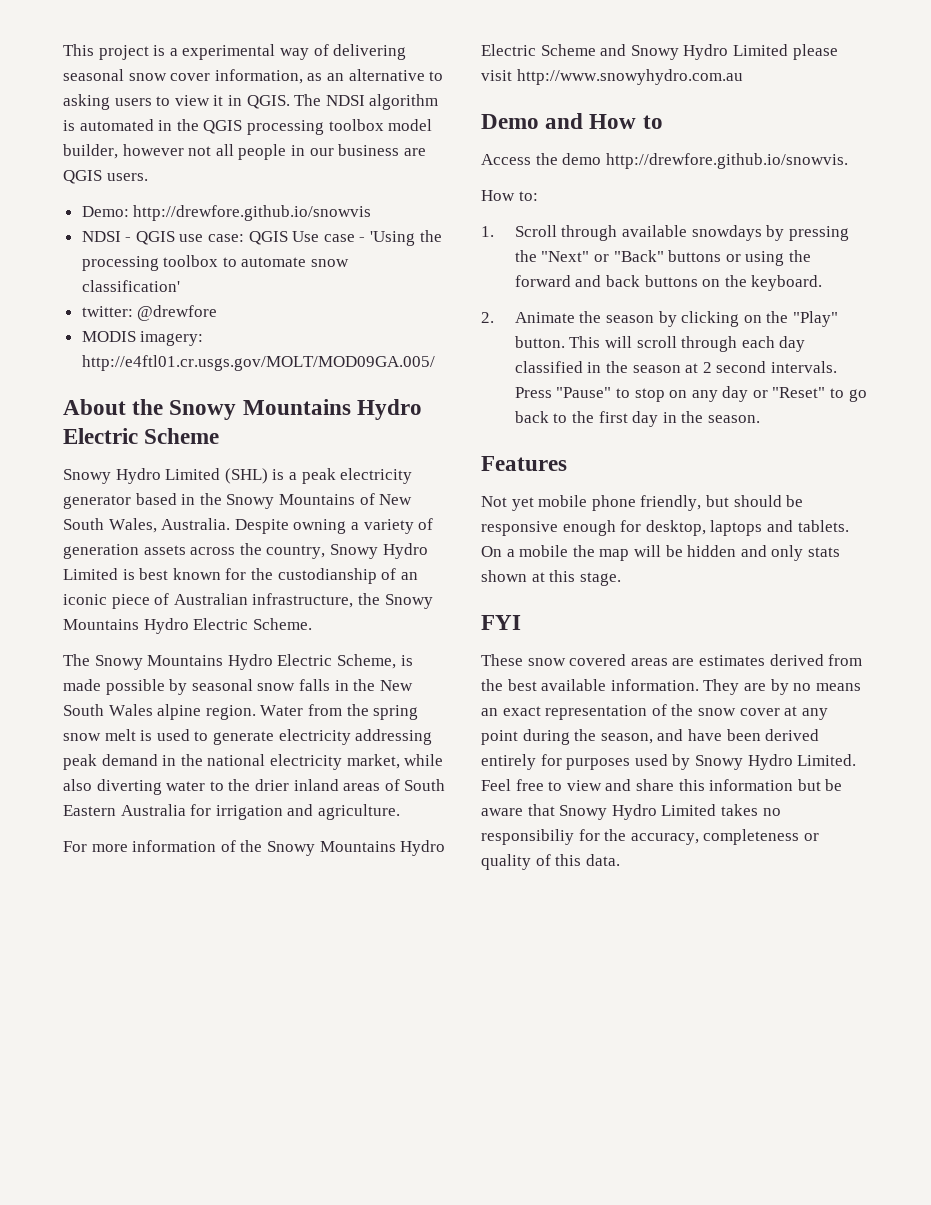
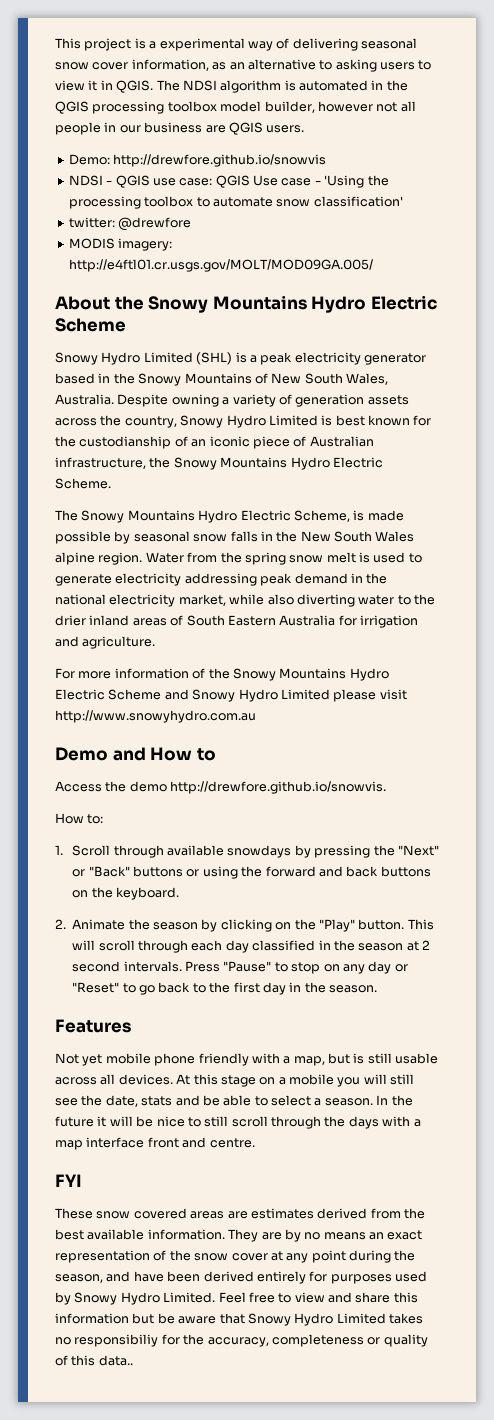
[640,495,804,511] [481,520,849,536] [481,545,840,561] [481,570,621,586] friendly, but should be responsive enough for desktop, laptops and tablets. On a mobile the map will be hidden and only stats shown at this stage. -> [198,1053,439,1066] [55,1074,415,1087] [55,1095,413,1107] [55,1116,421,1129] [55,1137,255,1150] friendly with a map, but is still usable across all devices. At this stage on a mobile you will still see the date, stats and be able to select a season. In the future it will be nice to still scroll through the days with a map interface front and centre.
[585,854,620,866] data. -> [98,1355,133,1366] data..

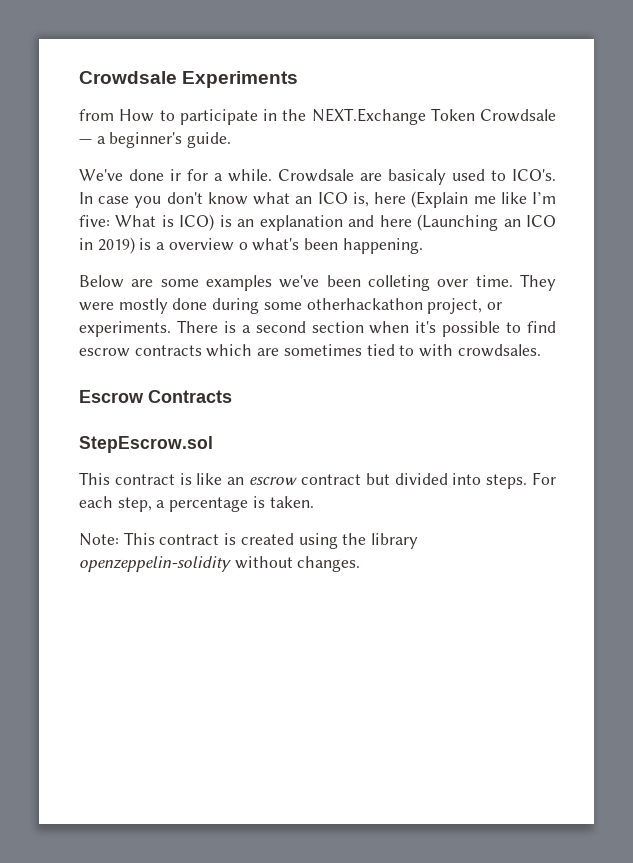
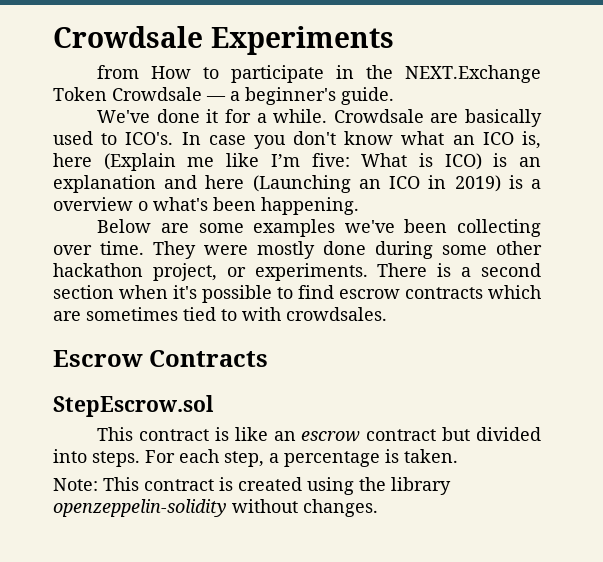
[170,169,181,181] ir -> [206,109,219,123] it
[388,169,446,185] basicaly -> [465,109,542,127] basically
[368,275,431,291] colleting -> [456,219,541,237] collecting
[306,298,423,310] otherhackathon -> [496,241,542,255] [53,263,143,277] other hackathon

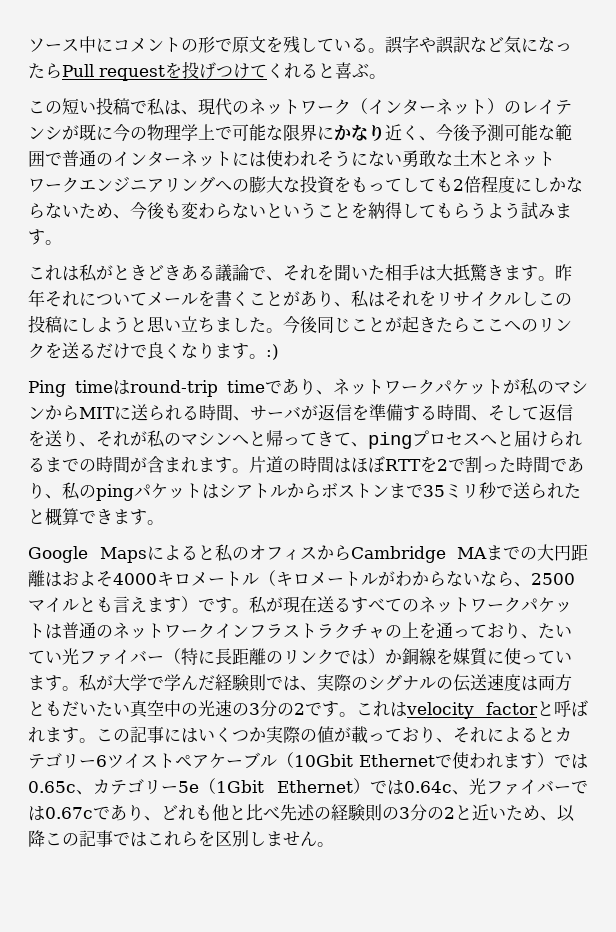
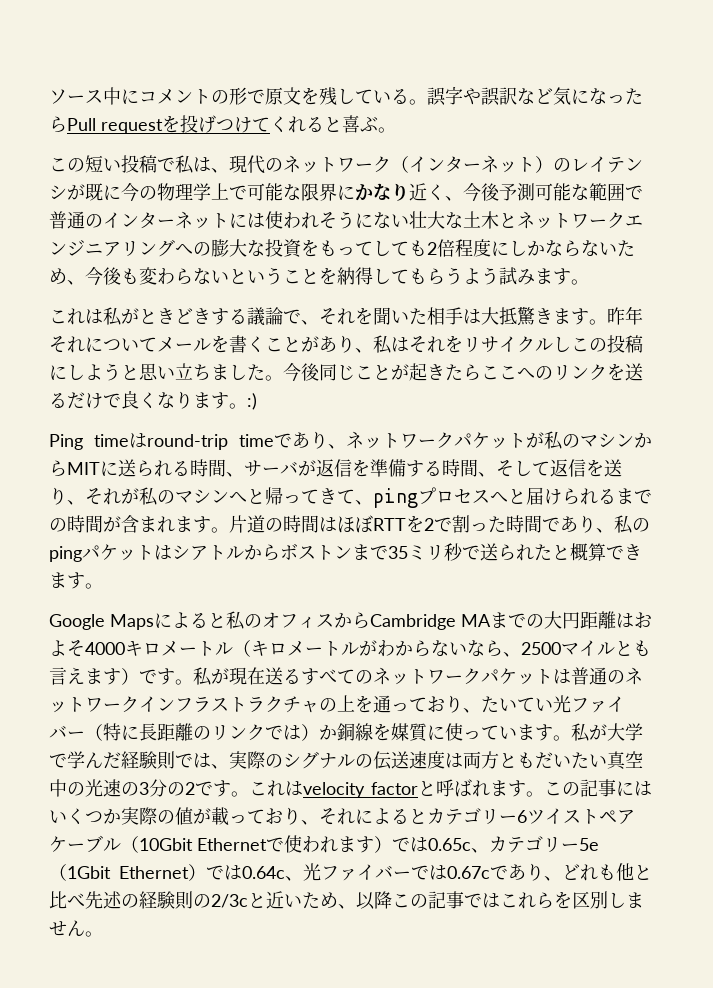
[402,150,436,168] 勇敢 -> [409,211,445,229] 壮大
[181,265,198,281] あ -> [211,308,229,325] す
[399,804,455,821] 3分の2 -> [211,894,248,908] 2/3c

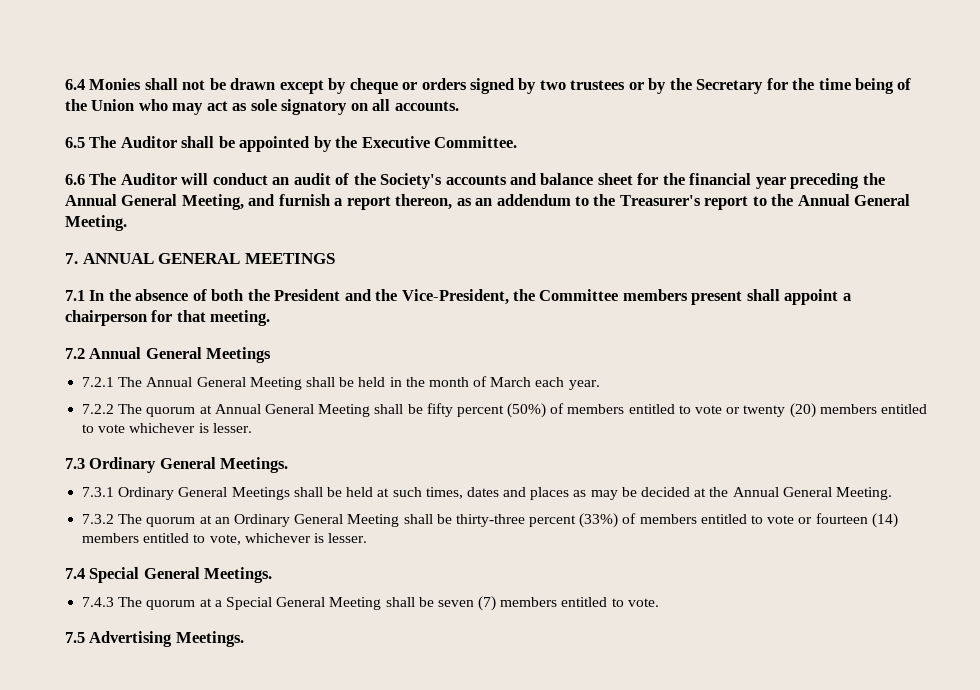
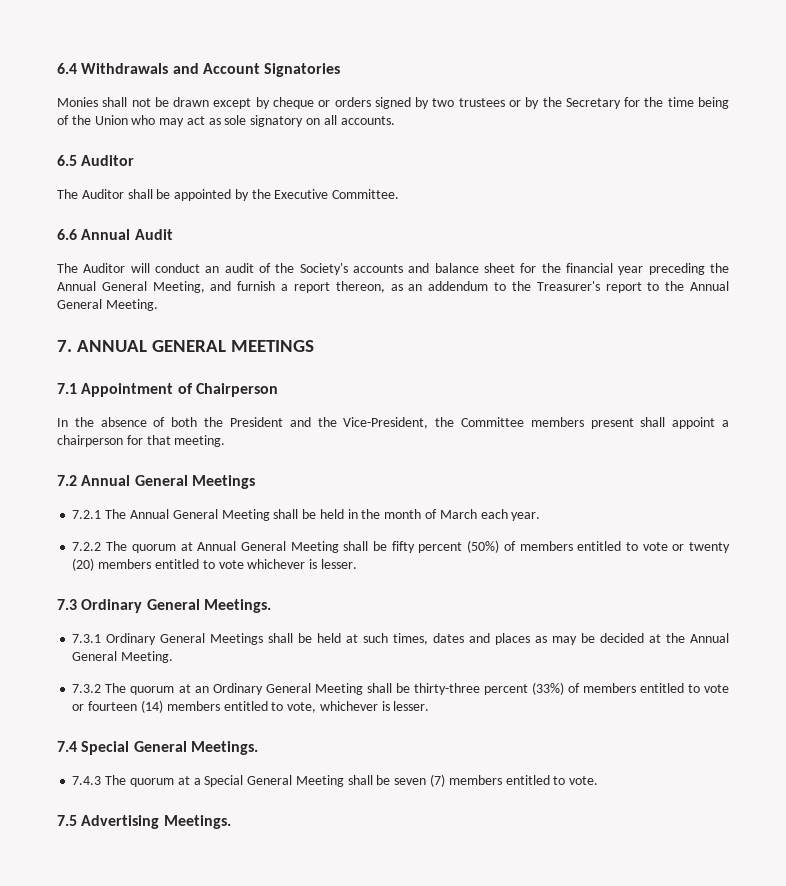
(85, 84) none -> [81,63,341,77] Withdrawals and Account Signatories //
(85, 142) none -> [81,155,135,166] Auditor //
(85, 179) none -> [81,229,173,240] Annual Audit //
(85, 295) none -> [81,383,278,397] Appointment of Chairperson //

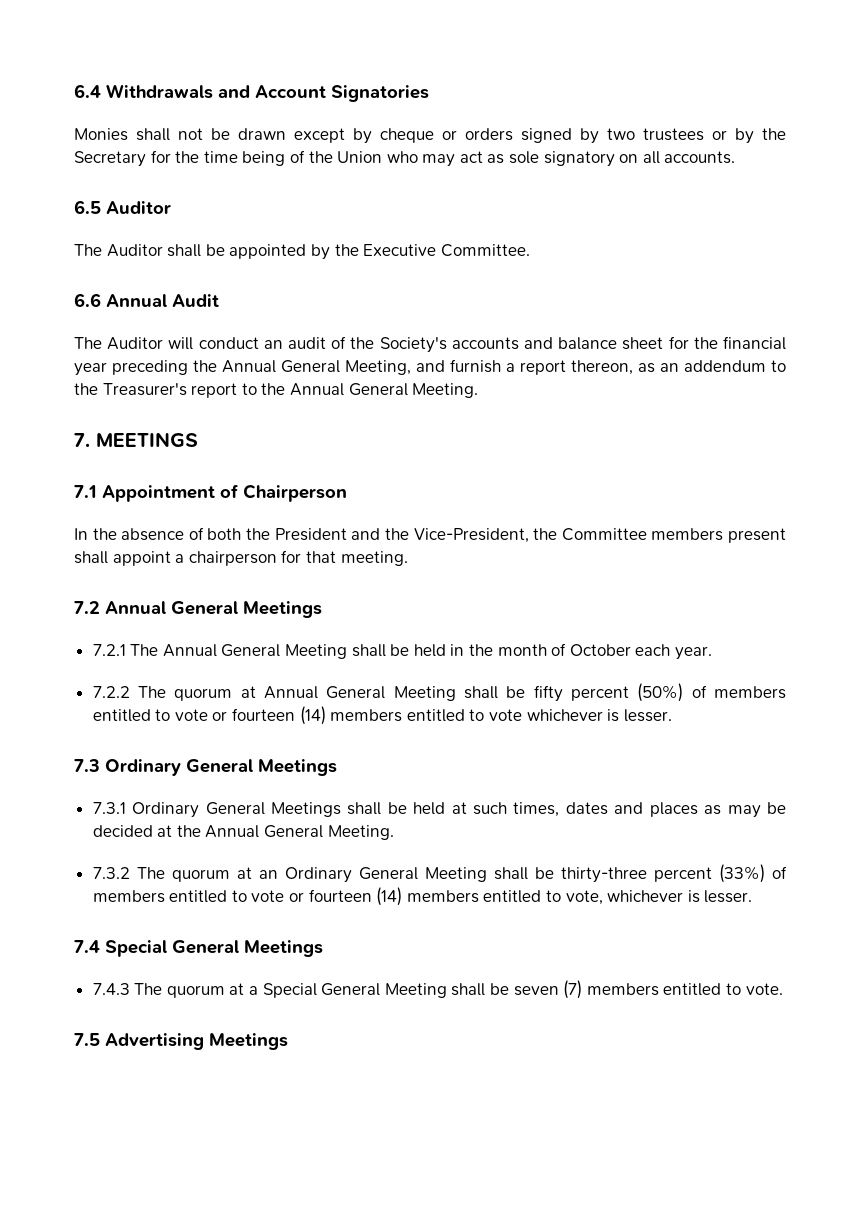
[77,340,227,352] ANNUAL GENERAL -> (90, 440) none
[439,509,477,519] March -> [569,644,631,656] October
[689,542,731,553] [72,558,95,571] twenty (20) -> [232,706,326,725] fourteen (14)
[203,599,271,613] Meetings. -> [258,759,337,776] Meetings
[190,741,258,755] Meetings. -> [244,940,323,957] Meetings
[163,815,231,829] Meetings. -> [209,1033,288,1050] Meetings

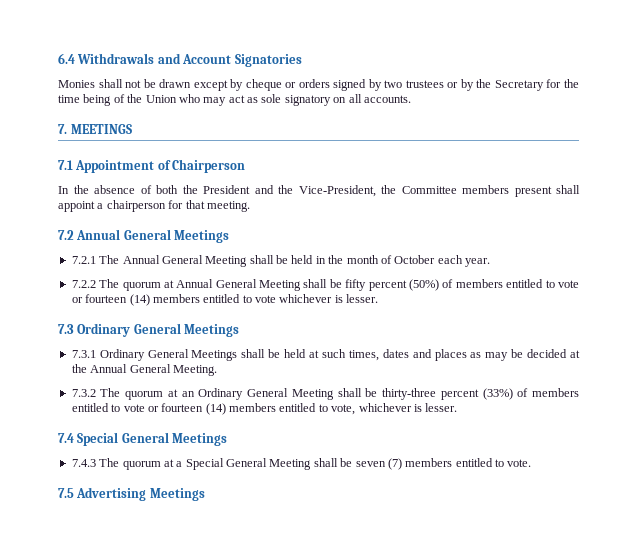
[74,200,171,214] [74,244,530,260] [74,293,219,307] [74,336,787,353] [74,359,786,376] [74,383,479,398] // 6.5 Auditor // The Auditor shall be appointed by the Executive Committee. // 6.6 Annual Audit // The Auditor will conduct an audit of the Society's accounts and balance sheet for the financial year preceding the Annual General Meeting, and furnish a report thereon, as an addendum to the Treasurer's report to the Annual General Meeting. -> (411, 99) none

^^^^^^^^^^^^^^^^

§ About this exercise
No pictures belong in the copy. Repeat the entries exactly.

§ Reply to the task
[640,495,804,511] [481,520,849,536] [481,545,840,561] [481,570,621,586] friendly, but should be responsive enough for desktop, laptops and tablets. On a mobile the map will be hidden and only stats shown at this stage. -> [198,1053,439,1066] [55,1074,415,1087] [55,1095,413,1107] [55,1116,421,1129] [55,1137,255,1150] friendly with a map, but is still usable across all devices. At this stage on a mobile you will still see the date, stats and be able to select a season. In the future it will be nice to still scroll through the days with a map interface front and centre.
[585,854,620,866] data. -> [98,1355,133,1366] data..

[170,169,181,181] ir -> [206,109,219,123] it
[388,169,446,185] basicaly -> [465,109,542,127] basically
[368,275,431,291] colleting -> [456,219,541,237] collecting
[306,298,423,310] otherhackathon -> [496,241,542,255] [53,263,143,277] other hackathon

[402,150,436,168] 勇敢 -> [409,211,445,229] 壮大
[181,265,198,281] あ -> [211,308,229,325] す
[399,804,455,821] 3分の2 -> [211,894,248,908] 2/3c

(85, 84) none -> [81,63,341,77] Withdrawals and Account Signatories //
(85, 142) none -> [81,155,135,166] Auditor //
(85, 179) none -> [81,229,173,240] Annual Audit //
(85, 295) none -> [81,383,278,397] Appointment of Chairperson //

[77,340,227,352] ANNUAL GENERAL -> (90, 440) none
[439,509,477,519] March -> [569,644,631,656] October
[689,542,731,553] [72,558,95,571] twenty (20) -> [232,706,326,725] fourteen (14)
[203,599,271,613] Meetings. -> [258,759,337,776] Meetings
[190,741,258,755] Meetings. -> [244,940,323,957] Meetings
[163,815,231,829] Meetings. -> [209,1033,288,1050] Meetings

[74,200,171,214] [74,244,530,260] [74,293,219,307] [74,336,787,353] [74,359,786,376] [74,383,479,398] // 6.5 Auditor // The Auditor shall be appointed by the Executive Committee. // 6.6 Annual Audit // The Auditor will conduct an audit of the Society's accounts and balance sheet for the financial year preceding the Annual General Meeting, and furnish a report thereon, as an addendum to the Treasurer's report to the Annual General Meeting. -> (411, 99) none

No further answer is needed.